Postgres Custom Aggregates: Writing Your Own GROUP BY Functions

The built-in aggregate functions cover most cases. SUM, AVG, COUNT, MIN, MAX — they handle the obvious workload. But occasionally you hit something they cannot do: a weighted average, a running distinct count, a custom median approximation for a specific distribution. That is when CREATE AGGREGATE becomes relevant.
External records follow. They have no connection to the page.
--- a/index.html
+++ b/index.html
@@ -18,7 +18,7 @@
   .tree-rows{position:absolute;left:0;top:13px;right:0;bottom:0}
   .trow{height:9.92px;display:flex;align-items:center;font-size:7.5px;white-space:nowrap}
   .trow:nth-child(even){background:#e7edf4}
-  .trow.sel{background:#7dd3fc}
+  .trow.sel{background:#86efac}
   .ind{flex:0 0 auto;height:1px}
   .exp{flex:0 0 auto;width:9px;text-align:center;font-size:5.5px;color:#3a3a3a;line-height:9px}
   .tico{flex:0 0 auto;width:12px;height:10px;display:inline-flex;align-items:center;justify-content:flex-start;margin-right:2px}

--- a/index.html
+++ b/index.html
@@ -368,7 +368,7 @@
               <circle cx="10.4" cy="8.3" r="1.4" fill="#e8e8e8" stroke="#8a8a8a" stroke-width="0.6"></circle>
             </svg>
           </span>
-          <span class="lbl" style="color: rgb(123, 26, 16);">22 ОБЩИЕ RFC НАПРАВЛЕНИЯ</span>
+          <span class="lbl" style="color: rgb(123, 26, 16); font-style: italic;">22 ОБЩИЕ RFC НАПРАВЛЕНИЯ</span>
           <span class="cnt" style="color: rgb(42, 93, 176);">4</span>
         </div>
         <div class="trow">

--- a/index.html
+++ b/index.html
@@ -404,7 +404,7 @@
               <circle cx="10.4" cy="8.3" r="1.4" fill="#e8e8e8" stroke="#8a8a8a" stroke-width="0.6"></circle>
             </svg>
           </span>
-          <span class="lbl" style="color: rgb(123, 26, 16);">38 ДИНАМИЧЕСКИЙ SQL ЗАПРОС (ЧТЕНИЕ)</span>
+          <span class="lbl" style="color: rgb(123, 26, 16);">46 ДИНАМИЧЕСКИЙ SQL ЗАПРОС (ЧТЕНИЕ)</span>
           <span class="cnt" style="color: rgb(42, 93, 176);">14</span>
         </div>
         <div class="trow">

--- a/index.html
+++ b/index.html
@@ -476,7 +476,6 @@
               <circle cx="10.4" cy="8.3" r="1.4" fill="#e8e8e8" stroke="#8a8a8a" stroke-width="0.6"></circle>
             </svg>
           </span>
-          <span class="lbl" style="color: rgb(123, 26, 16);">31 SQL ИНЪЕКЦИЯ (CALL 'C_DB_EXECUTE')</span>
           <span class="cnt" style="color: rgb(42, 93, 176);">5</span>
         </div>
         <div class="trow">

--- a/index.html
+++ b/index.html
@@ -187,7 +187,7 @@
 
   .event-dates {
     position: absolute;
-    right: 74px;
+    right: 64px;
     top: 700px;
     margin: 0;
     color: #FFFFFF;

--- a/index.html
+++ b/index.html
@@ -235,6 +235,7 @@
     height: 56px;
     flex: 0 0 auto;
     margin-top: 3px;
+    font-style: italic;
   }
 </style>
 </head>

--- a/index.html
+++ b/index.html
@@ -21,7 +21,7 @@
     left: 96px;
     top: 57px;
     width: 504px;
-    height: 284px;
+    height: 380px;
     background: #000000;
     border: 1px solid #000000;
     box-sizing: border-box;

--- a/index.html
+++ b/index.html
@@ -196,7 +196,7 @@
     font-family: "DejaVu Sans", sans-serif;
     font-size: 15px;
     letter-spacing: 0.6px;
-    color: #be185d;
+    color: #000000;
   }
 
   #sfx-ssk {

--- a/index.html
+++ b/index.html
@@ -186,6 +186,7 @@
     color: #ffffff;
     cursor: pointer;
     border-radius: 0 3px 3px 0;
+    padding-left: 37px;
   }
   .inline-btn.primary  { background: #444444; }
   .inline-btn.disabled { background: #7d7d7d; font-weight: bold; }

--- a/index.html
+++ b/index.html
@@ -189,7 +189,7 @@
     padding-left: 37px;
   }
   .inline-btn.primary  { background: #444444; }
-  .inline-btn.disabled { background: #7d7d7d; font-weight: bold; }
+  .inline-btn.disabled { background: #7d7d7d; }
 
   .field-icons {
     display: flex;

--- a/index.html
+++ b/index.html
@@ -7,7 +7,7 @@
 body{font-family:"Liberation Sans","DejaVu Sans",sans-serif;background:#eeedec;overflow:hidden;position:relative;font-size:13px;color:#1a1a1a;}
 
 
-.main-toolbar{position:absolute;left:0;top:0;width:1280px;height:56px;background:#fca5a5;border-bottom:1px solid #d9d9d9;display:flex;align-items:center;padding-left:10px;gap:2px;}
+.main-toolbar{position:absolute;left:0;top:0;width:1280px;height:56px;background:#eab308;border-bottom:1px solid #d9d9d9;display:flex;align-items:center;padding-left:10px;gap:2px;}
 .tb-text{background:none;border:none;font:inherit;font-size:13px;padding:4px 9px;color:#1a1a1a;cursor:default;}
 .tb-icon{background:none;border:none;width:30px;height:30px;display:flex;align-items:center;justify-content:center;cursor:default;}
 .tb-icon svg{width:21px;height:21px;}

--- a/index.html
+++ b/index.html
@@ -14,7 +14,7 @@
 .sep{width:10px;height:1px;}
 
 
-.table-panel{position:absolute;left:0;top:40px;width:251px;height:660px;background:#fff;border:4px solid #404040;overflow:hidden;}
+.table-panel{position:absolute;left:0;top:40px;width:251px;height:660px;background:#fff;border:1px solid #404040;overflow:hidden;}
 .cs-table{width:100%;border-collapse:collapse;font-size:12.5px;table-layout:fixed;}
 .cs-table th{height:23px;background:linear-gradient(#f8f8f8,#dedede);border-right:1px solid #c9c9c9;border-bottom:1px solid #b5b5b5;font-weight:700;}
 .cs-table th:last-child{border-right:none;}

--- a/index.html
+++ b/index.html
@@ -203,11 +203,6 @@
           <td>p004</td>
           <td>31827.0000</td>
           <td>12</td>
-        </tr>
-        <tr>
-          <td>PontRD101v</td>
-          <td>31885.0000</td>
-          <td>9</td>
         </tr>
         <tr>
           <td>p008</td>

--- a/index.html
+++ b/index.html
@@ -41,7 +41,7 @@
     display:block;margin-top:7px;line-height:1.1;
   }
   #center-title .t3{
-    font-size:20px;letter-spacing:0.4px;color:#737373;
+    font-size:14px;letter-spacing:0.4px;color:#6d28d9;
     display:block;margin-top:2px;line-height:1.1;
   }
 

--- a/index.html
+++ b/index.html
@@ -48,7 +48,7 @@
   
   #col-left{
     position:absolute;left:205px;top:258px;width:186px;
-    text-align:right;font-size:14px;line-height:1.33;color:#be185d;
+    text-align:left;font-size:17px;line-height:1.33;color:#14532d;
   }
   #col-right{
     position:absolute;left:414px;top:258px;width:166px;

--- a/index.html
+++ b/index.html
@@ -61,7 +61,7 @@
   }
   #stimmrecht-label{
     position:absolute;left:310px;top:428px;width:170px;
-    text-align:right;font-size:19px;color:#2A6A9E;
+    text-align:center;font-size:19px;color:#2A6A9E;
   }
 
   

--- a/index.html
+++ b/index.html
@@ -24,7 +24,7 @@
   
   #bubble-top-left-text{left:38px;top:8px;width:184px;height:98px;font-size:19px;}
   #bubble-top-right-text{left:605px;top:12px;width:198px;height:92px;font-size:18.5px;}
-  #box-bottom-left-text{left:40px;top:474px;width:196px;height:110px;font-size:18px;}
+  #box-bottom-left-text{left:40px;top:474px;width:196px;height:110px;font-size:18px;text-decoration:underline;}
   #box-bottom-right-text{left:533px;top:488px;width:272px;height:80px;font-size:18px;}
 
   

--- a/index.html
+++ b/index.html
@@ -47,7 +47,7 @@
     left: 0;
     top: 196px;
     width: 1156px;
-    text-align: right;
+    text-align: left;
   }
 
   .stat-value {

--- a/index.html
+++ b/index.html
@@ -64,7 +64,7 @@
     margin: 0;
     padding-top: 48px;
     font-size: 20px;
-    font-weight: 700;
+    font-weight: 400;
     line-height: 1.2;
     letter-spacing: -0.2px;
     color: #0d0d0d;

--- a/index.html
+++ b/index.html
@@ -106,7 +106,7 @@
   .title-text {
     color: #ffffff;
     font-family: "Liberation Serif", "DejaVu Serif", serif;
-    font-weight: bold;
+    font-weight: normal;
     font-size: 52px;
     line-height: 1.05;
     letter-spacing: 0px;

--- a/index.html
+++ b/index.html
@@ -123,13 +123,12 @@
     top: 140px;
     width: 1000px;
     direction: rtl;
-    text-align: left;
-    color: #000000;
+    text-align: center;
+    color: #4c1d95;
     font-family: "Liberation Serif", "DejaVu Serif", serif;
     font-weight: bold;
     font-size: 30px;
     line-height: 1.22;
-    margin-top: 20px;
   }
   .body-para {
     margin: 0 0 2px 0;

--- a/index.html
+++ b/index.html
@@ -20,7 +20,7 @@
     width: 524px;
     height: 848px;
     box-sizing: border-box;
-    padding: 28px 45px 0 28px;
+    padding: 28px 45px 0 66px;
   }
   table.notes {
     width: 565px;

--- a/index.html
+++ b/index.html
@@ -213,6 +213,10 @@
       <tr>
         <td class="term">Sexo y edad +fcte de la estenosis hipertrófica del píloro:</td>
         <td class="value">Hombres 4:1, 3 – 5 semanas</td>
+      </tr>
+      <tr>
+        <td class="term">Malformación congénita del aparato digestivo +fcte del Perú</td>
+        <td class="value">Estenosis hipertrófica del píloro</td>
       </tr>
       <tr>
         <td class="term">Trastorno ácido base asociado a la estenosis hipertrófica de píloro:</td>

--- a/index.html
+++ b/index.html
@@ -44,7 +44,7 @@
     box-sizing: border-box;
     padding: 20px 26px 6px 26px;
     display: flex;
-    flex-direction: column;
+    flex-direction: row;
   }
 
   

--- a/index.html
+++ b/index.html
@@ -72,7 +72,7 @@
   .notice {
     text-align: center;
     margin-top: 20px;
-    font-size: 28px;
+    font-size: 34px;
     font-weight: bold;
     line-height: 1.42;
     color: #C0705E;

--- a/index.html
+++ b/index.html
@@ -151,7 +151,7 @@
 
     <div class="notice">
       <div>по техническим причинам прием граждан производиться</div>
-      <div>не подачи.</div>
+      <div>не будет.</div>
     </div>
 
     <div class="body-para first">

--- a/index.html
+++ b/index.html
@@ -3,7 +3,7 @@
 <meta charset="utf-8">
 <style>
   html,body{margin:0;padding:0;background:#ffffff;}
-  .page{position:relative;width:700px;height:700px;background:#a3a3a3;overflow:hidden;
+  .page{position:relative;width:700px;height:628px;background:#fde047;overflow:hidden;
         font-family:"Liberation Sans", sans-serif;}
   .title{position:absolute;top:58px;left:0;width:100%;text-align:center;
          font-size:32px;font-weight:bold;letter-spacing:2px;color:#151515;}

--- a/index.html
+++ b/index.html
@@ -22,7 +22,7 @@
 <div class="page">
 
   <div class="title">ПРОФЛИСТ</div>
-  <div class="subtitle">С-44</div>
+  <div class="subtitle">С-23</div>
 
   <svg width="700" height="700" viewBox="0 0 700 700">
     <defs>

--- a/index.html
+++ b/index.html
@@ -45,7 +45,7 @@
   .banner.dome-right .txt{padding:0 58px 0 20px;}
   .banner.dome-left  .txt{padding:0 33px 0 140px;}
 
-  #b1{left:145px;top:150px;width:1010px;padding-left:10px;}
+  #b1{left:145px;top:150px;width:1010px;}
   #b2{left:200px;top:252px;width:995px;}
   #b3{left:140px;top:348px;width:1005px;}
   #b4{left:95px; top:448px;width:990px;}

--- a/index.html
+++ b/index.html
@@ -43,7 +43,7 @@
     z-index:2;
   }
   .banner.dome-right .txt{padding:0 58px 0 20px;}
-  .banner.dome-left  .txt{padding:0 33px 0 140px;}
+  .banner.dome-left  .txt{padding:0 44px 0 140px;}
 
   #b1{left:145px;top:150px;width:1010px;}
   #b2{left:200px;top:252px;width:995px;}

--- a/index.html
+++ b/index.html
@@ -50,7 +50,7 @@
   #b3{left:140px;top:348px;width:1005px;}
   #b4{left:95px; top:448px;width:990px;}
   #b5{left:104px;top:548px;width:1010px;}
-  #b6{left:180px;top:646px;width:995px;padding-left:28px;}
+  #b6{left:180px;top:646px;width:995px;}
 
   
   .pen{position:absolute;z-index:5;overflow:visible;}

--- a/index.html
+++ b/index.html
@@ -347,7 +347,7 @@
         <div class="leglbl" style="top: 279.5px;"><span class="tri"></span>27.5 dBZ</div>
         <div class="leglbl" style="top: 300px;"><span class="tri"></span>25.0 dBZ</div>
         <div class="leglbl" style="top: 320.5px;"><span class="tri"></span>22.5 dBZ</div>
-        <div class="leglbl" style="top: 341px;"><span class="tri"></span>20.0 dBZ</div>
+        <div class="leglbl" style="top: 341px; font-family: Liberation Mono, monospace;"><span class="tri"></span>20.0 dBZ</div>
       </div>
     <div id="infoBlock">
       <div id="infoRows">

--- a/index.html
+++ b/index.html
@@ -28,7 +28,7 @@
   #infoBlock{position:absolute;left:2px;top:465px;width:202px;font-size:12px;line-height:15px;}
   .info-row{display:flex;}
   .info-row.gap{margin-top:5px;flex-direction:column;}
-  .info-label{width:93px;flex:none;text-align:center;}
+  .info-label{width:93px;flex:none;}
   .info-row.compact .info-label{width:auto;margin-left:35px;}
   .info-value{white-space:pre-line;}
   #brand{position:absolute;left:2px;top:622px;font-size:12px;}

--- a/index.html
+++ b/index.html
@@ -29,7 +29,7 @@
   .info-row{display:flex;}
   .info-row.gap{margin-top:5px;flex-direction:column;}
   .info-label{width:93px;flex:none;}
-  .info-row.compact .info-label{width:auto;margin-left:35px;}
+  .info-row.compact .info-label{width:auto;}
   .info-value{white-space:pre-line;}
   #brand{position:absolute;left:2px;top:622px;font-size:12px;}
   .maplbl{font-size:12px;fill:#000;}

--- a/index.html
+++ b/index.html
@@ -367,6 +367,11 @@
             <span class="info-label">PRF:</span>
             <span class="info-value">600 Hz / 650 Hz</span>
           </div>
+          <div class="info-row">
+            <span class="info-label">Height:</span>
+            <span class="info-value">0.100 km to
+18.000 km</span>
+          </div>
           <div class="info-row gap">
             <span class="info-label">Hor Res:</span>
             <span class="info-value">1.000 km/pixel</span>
The State Transition Model

Every Postgres aggregate works the same way internally. It maintains a running state value and updates that state as each new row arrives. The CREATE AGGREGATE syntax makes this model explicit:

CREATE AGGREGATE weighted_avg(numeric, numeric) (
  sfunc    = weighted_avg_state,
  stype    = numeric[],
  finalfunc = weighted_avg_final,
  initcond = '{0,0}'
);

Four components matter here. sfunc is the state transition function — it receives the current state and one new value and returns the updated state. stype is the data type of the state value. finalfunc converts the final state into the output value. initcond is the initial state before any rows are processed.

The state transition function signature must be (stype, input_type) -> stype. Postgres calls it once per row in the group. This is the contract that makes aggregates composable.

A Weighted Average

Standard AVG treats every row equally. A weighted average gives each row a weight and divides the sum of (value × weight) by the sum of weights. The state needs to track both accumulators:

CREATE OR REPLACE FUNCTION weighted_avg_state(
  state numeric[],
  value numeric,
  weight numeric
) RETURNS numeric[] AS $$
BEGIN
  RETURN ARRAY[
    state[1] + (value * weight),
    state[2] + weight
  ];
END;
$$ LANGUAGE plpgsql IMMUTABLE STRICT;

CREATE OR REPLACE FUNCTION weighted_avg_final(
  state numeric[]
) RETURNS numeric AS $$
BEGIN
  IF state[2] = 0 THEN RETURN NULL; END IF;
  RETURN state[1] / state[2];
END;
$$ LANGUAGE plpgsql IMMUTABLE STRICT;

CREATE AGGREGATE weighted_avg(numeric, numeric) (
  sfunc    = weighted_avg_state,
  stype    = numeric[],
  finalfunc = weighted_avg_final,
  initcond = '{0,0}'
);

Usage is straightforward:

SELECT weighted_avg(price, quantity)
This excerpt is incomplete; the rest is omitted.